Top of SUPPLIED MATERIAL
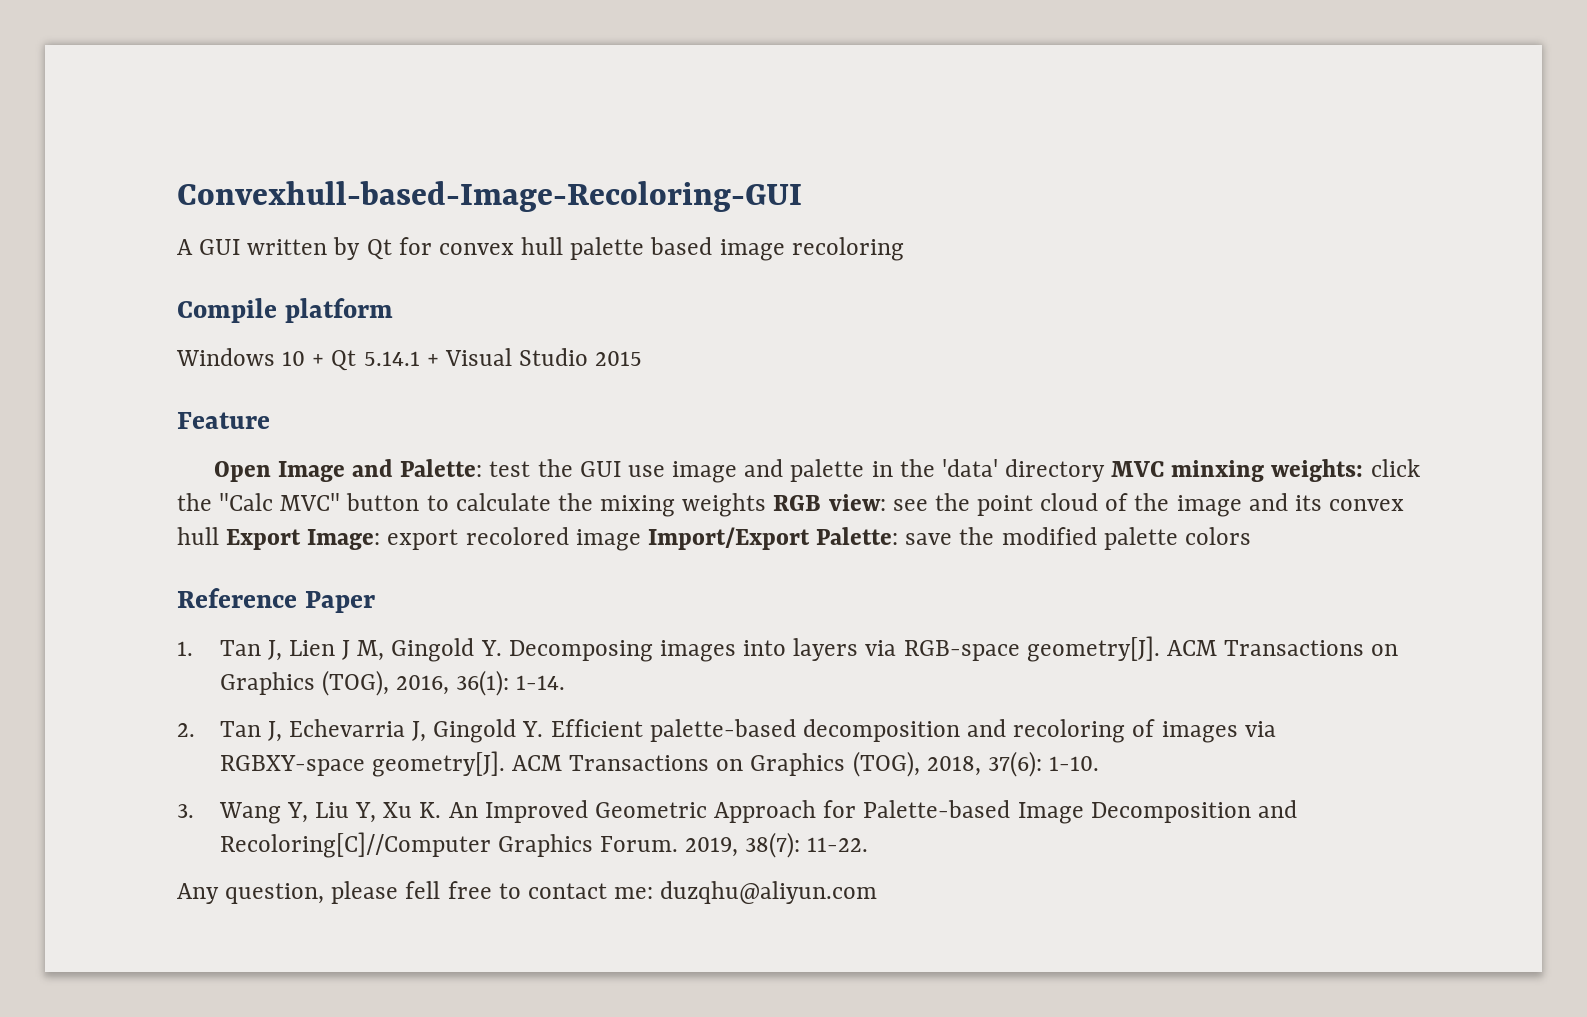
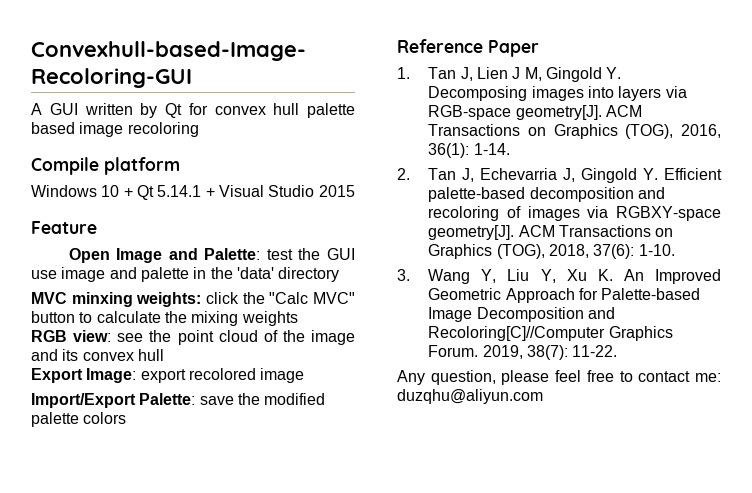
(1106, 470) none -> (340, 274) //
(767, 505) none -> (298, 318) //
(219, 536) none -> (164, 355) //
(641, 540) none -> (305, 375) //
[405,881,441,899] fell -> [555,370,582,382] feel

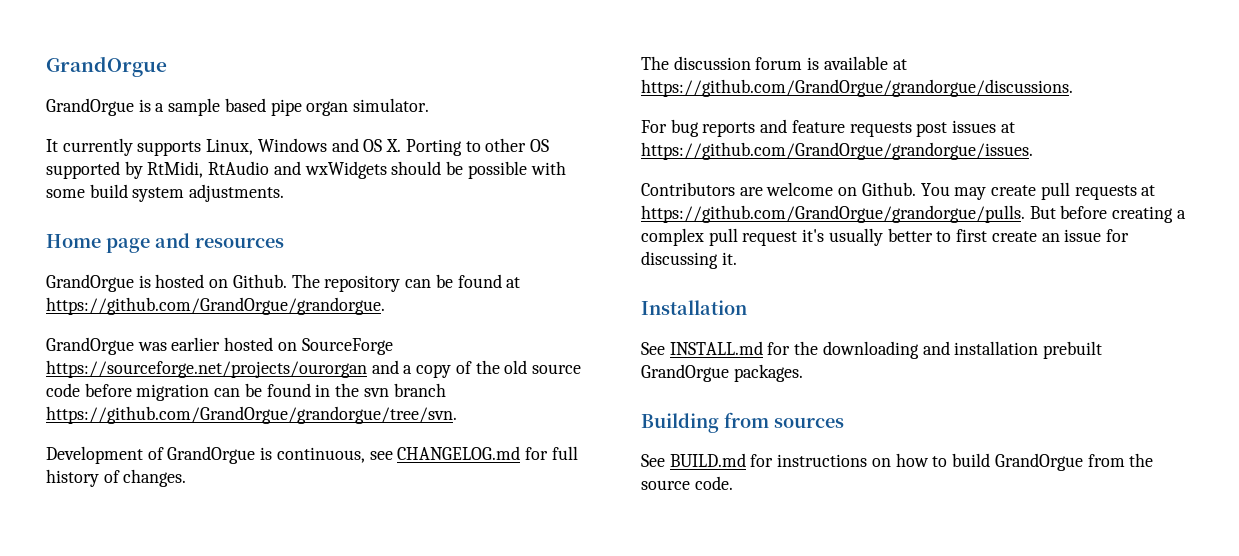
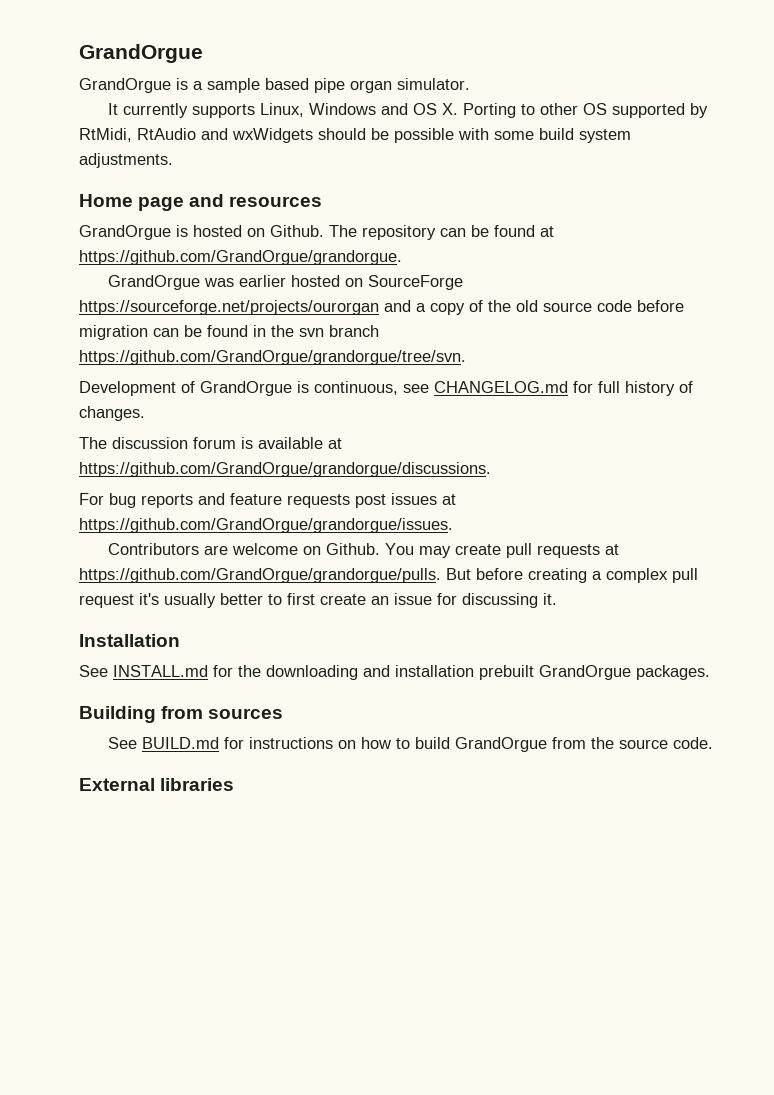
(733, 483) none -> [79,778,235,791] // External libraries

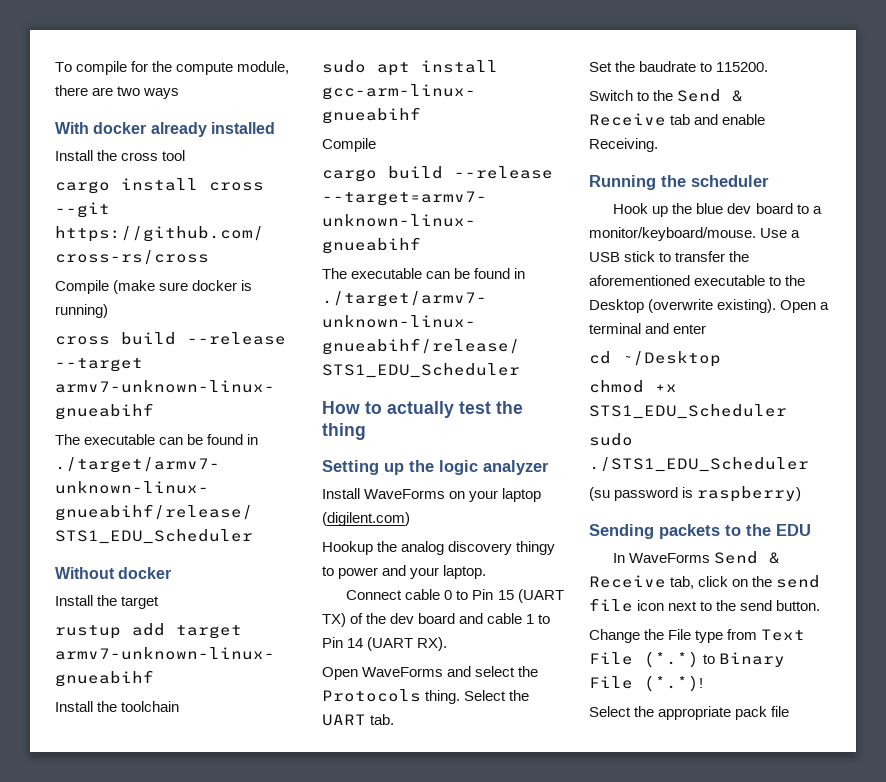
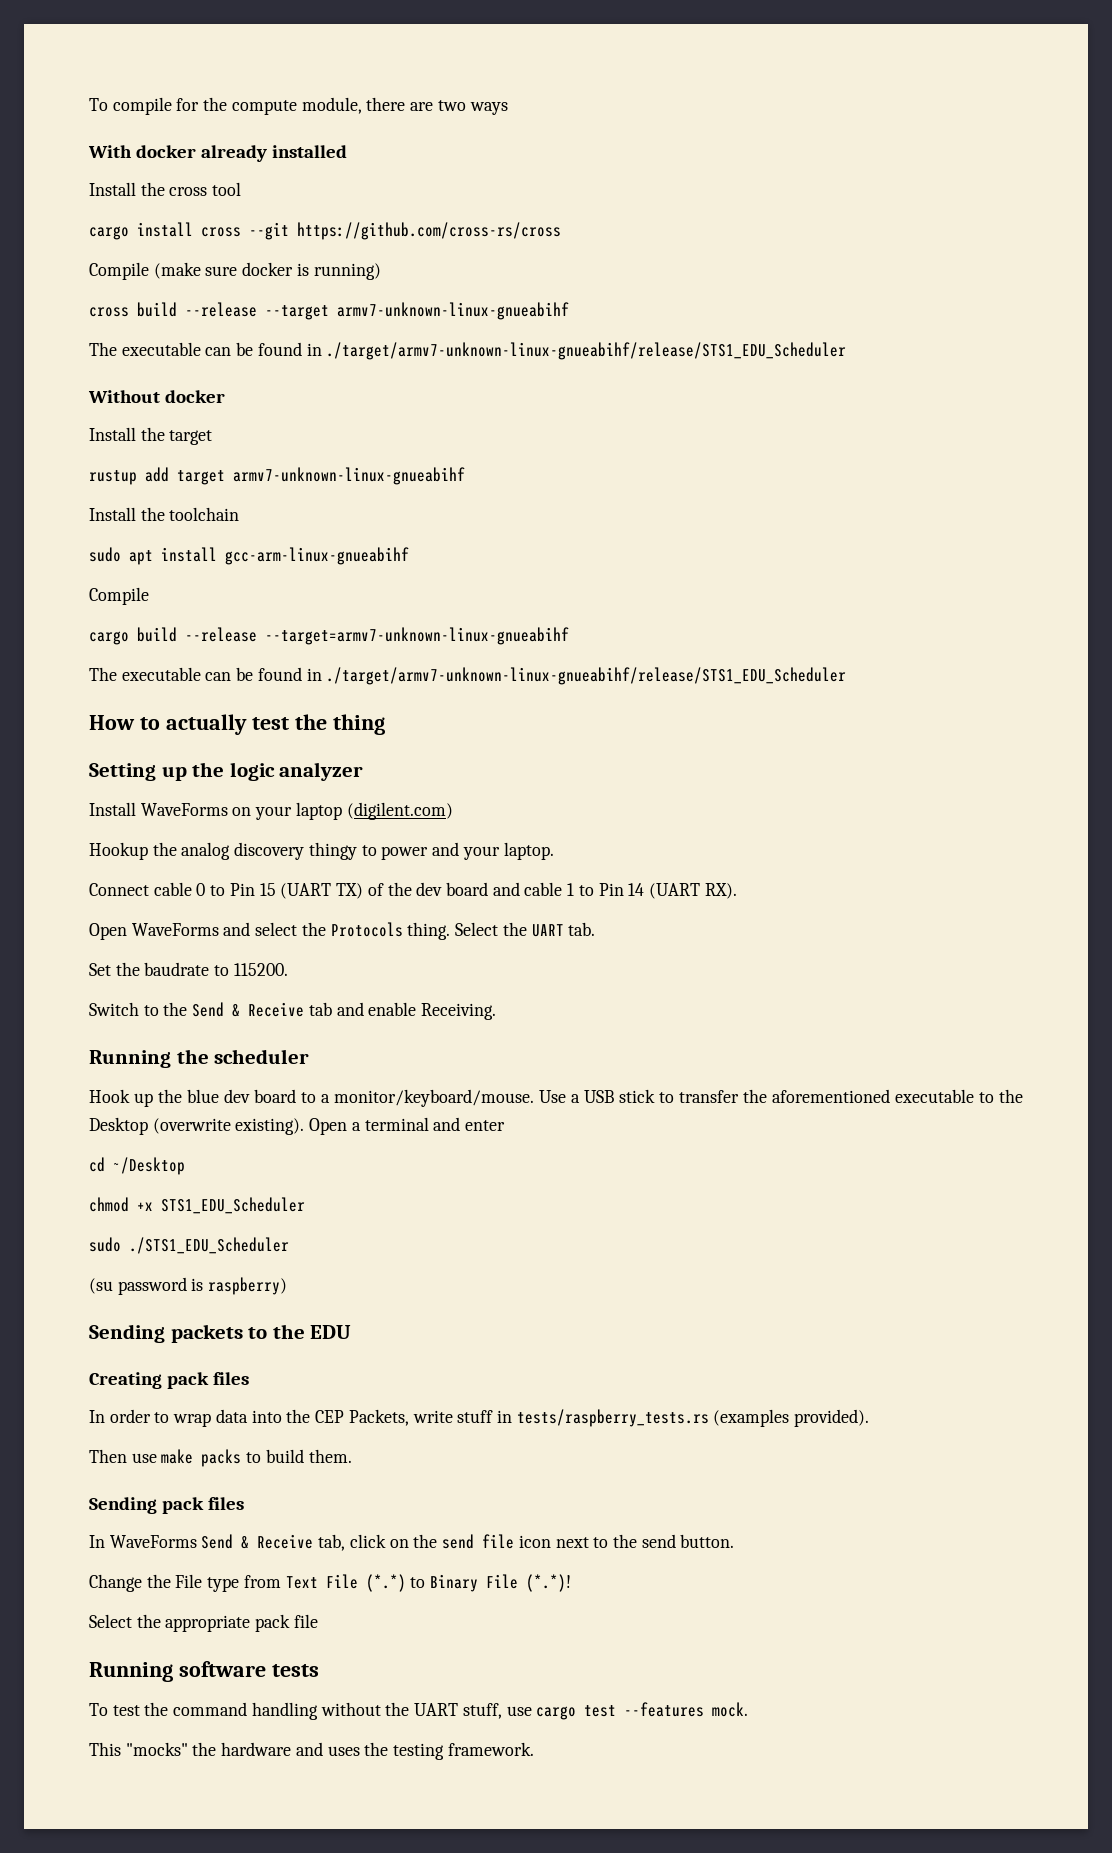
(811, 530) none -> [89,1372,250,1389] [89,1409,870,1427] [89,1449,352,1467] [89,1497,245,1514] // Creating pack files // In order to wrap data into the CEP Packets, write stuff in tests/raspberry_tests.rs (examples provided). // Then use make packs to build them. // Sending pack files
(790, 711) none -> [89,1661,319,1682] [89,1702,749,1720] [89,1742,534,1760] // Running software tests // To test the command handling without the UART stuff, use cargo test --features mock. // This "mocks" the hardware and uses the testing framework.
Bottom of SUPPLIED MATERIAL
* WHAT YOU WILL DO *
When the word "none" shows up in a line of the entries, report that line.

* RESPONSE *
(1106, 470) none -> (340, 274) //
(767, 505) none -> (298, 318) //
(219, 536) none -> (164, 355) //
(641, 540) none -> (305, 375) //
(733, 483) none -> [79,778,235,791] // External libraries
(811, 530) none -> [89,1372,250,1389] [89,1409,870,1427] [89,1449,352,1467] [89,1497,245,1514] // Creating pack files // In order to wrap data into the CEP Packets, write stuff in tests/raspberry_tests.rs (examples provided). // Then use make packs to build them. // Sending pack files
(790, 711) none -> [89,1661,319,1682] [89,1702,749,1720] [89,1742,534,1760] // Running software tests // To test the command handling without the UART stuff, use cargo test --features mock. // This "mocks" the hardware and uses the testing framework.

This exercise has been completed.